◆ WHAT IS NEEDED
Because the copy must hold no pictures, return the data below with all of its words intact.

◆ Dataset entries
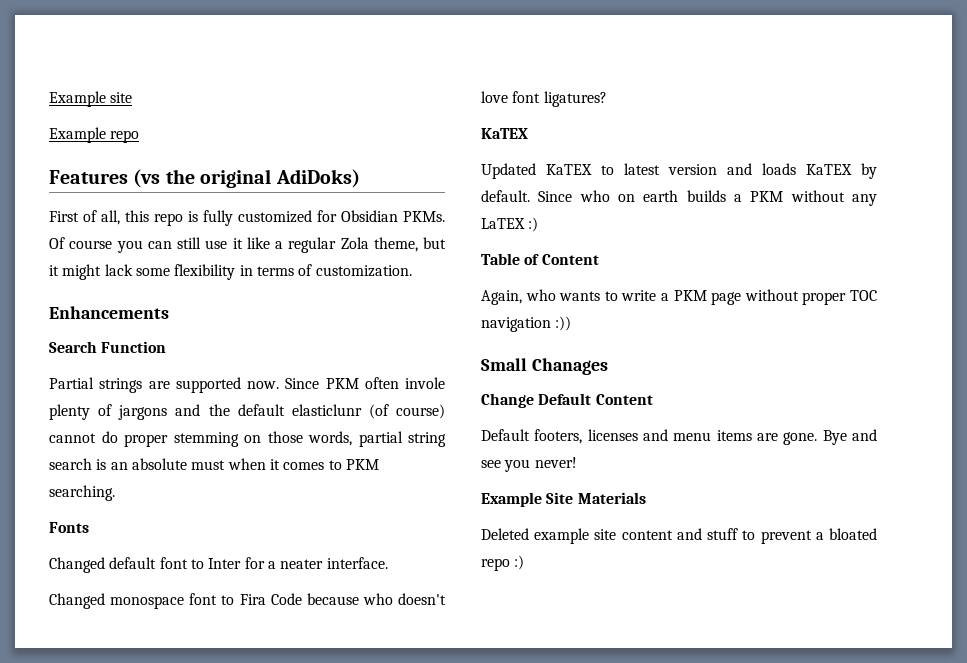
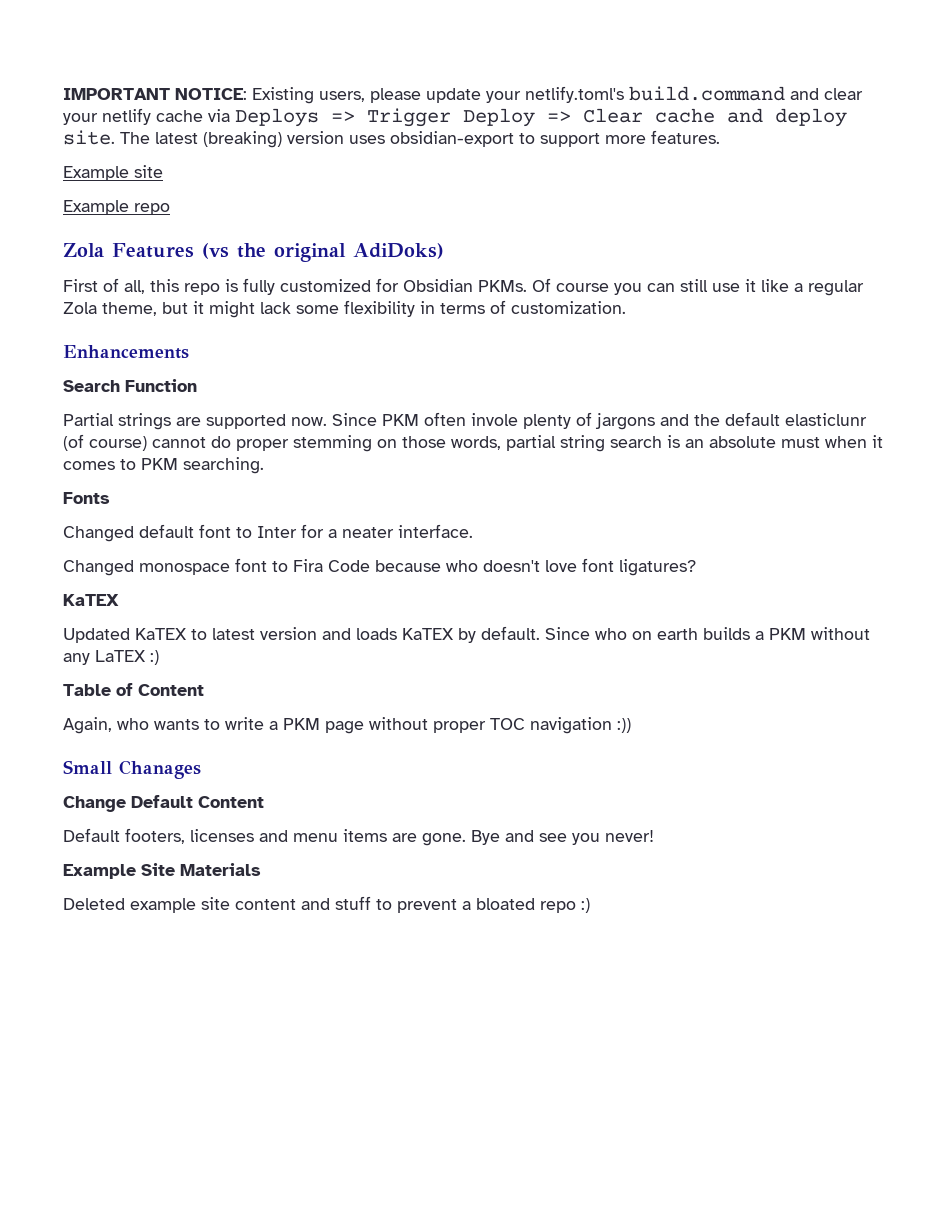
+ IMPORTANT NOTICE: Existing users, please update your netlify.toml's build.command and clear your netlify cache via Deploys => Trigger Deploy => Clear cache and deploy site. The latest (breaking) version uses obsidian-export to support more features.
- Features (vs the original AdiDoks)
+ Zola Features (vs the original AdiDoks)

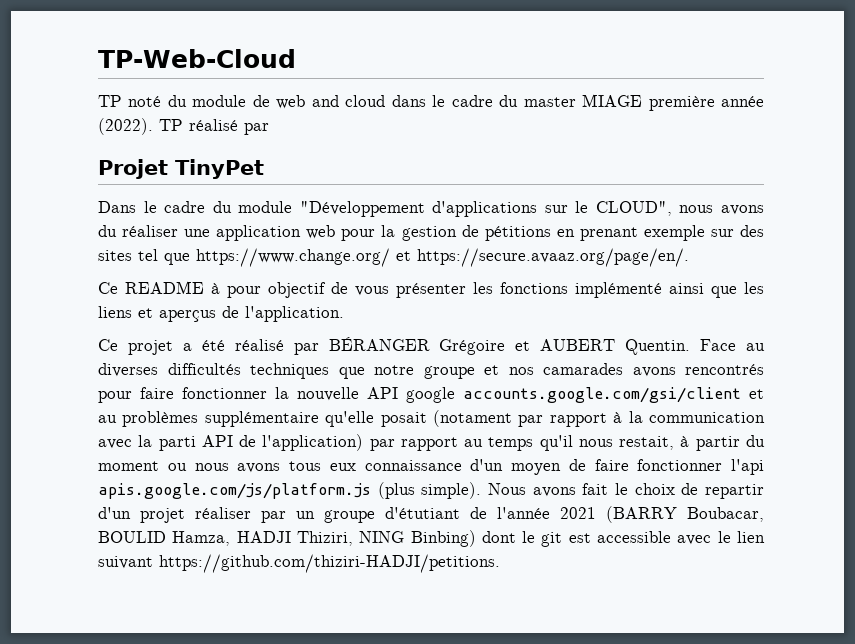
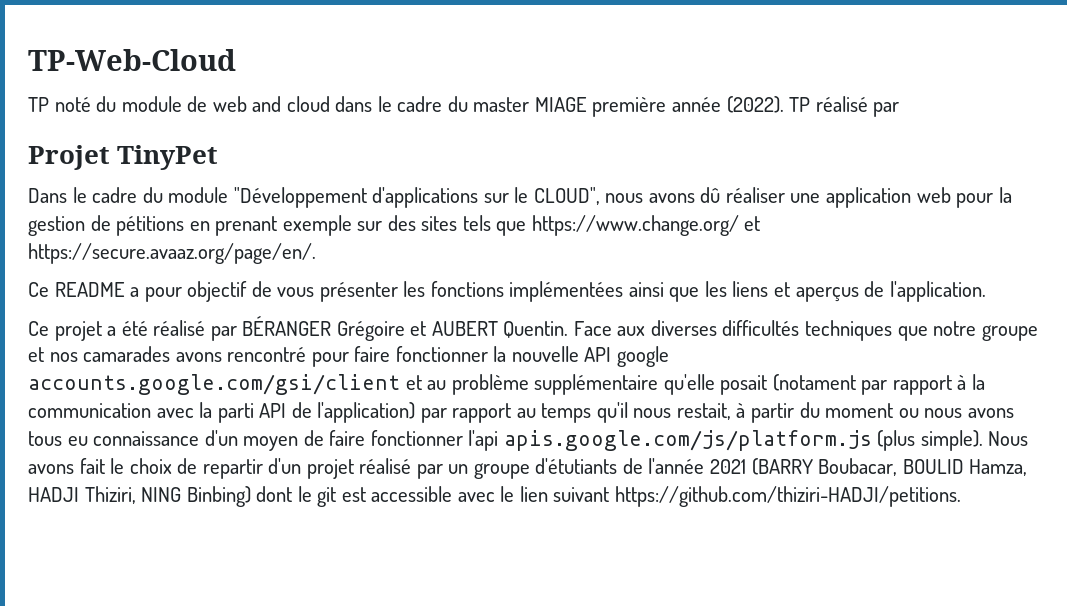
- Dans le cadre du module "Développement d'applications sur le CLOUD", nous avons du réaliser une application web pour la gestion de pétitions en prenant exemple sur des sites tel que https://www.change.org/ et https://secure.avaaz.org/page/en/.
+ Dans le cadre du module "Développement d'applications sur le CLOUD", nous avons dû réaliser une application web pour la gestion de pétitions en prenant exemple sur des sites tels que https://www.change.org/ et https://secure.avaaz.org/page/en/.
- Ce README à pour objectif de vous présenter les fonctions implémenté ainsi que les liens et aperçus de l'application.
+ Ce README a pour objectif de vous présenter les fonctions implémentées ainsi que les liens et aperçus de l'application.
- Face au diverses difficultés techniques que notre groupe et nos camarades avons rencontrés pour faire fonctionner la nouvelle API google accounts.google.com/gsi/client et au problèmes supplémentaire qu'elle posait (notament par rapport à la communication avec la parti API de l'application) par rapport au temps qu'il nous restait, à partir du moment ou nous avons tous eux connaissance d'un moyen de faire fonctionner l'api apis.google.com/js/platform.js (plus simple).
+ Face aux diverses difficultés techniques que notre groupe et nos camarades avons rencontré pour faire fonctionner la nouvelle API google accounts.google.com/gsi/client et au problème supplémentaire qu'elle posait (notament par rapport à la communication avec la parti API de l'application) par rapport au temps qu'il nous restait, à partir du moment ou nous avons tous eu connaissance d'un moyen de faire fonctionner l'api apis.google.com/js/platform.js (plus simple).
- Nous avons fait le choix de repartir d'un projet réaliser par un groupe d'étutiant de l'année 2021 (BARRY Boubacar, BOULID Hamza, HADJI Thiziri, NING Binbing) dont le git est accessible avec le lien suivant https://github.com/thiziri-HADJI/petitions.
+ Nous avons fait le choix de repartir d'un projet réalisé par un groupe d'étutiants de l'année 2021 (BARRY Boubacar, BOULID Hamza, HADJI Thiziri, NING Binbing) dont le git est accessible avec le lien suivant https://github.com/thiziri-HADJI/petitions.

◆ SOLVED PROBLEM
+ IMPORTANT NOTICE: Existing users, please update your netlify.toml's build.command and clear your netlify cache via Deploys => Trigger Deploy => Clear cache and deploy site. The latest (breaking) version uses obsidian-export to support more features.
- Features (vs the original AdiDoks)
+ Zola Features (vs the original AdiDoks)

- Dans le cadre du module "Développement d'applications sur le CLOUD", nous avons du réaliser une application web pour la gestion de pétitions en prenant exemple sur des sites tel que https://www.change.org/ et https://secure.avaaz.org/page/en/.
+ Dans le cadre du module "Développement d'applications sur le CLOUD", nous avons dû réaliser une application web pour la gestion de pétitions en prenant exemple sur des sites tels que https://www.change.org/ et https://secure.avaaz.org/page/en/.
- Ce README à pour objectif de vous présenter les fonctions implémenté ainsi que les liens et aperçus de l'application.
+ Ce README a pour objectif de vous présenter les fonctions implémentées ainsi que les liens et aperçus de l'application.
- Face au diverses difficultés techniques que notre groupe et nos camarades avons rencontrés pour faire fonctionner la nouvelle API google accounts.google.com/gsi/client et au problèmes supplémentaire qu'elle posait (notament par rapport à la communication avec la parti API de l'application) par rapport au temps qu'il nous restait, à partir du moment ou nous avons tous eux connaissance d'un moyen de faire fonctionner l'api apis.google.com/js/platform.js (plus simple).
+ Face aux diverses difficultés techniques que notre groupe et nos camarades avons rencontré pour faire fonctionner la nouvelle API google accounts.google.com/gsi/client et au problème supplémentaire qu'elle posait (notament par rapport à la communication avec la parti API de l'application) par rapport au temps qu'il nous restait, à partir du moment ou nous avons tous eu connaissance d'un moyen de faire fonctionner l'api apis.google.com/js/platform.js (plus simple).
- Nous avons fait le choix de repartir d'un projet réaliser par un groupe d'étutiant de l'année 2021 (BARRY Boubacar, BOULID Hamza, HADJI Thiziri, NING Binbing) dont le git est accessible avec le lien suivant https://github.com/thiziri-HADJI/petitions.
+ Nous avons fait le choix de repartir d'un projet réalisé par un groupe d'étutiants de l'année 2021 (BARRY Boubacar, BOULID Hamza, HADJI Thiziri, NING Binbing) dont le git est accessible avec le lien suivant https://github.com/thiziri-HADJI/petitions.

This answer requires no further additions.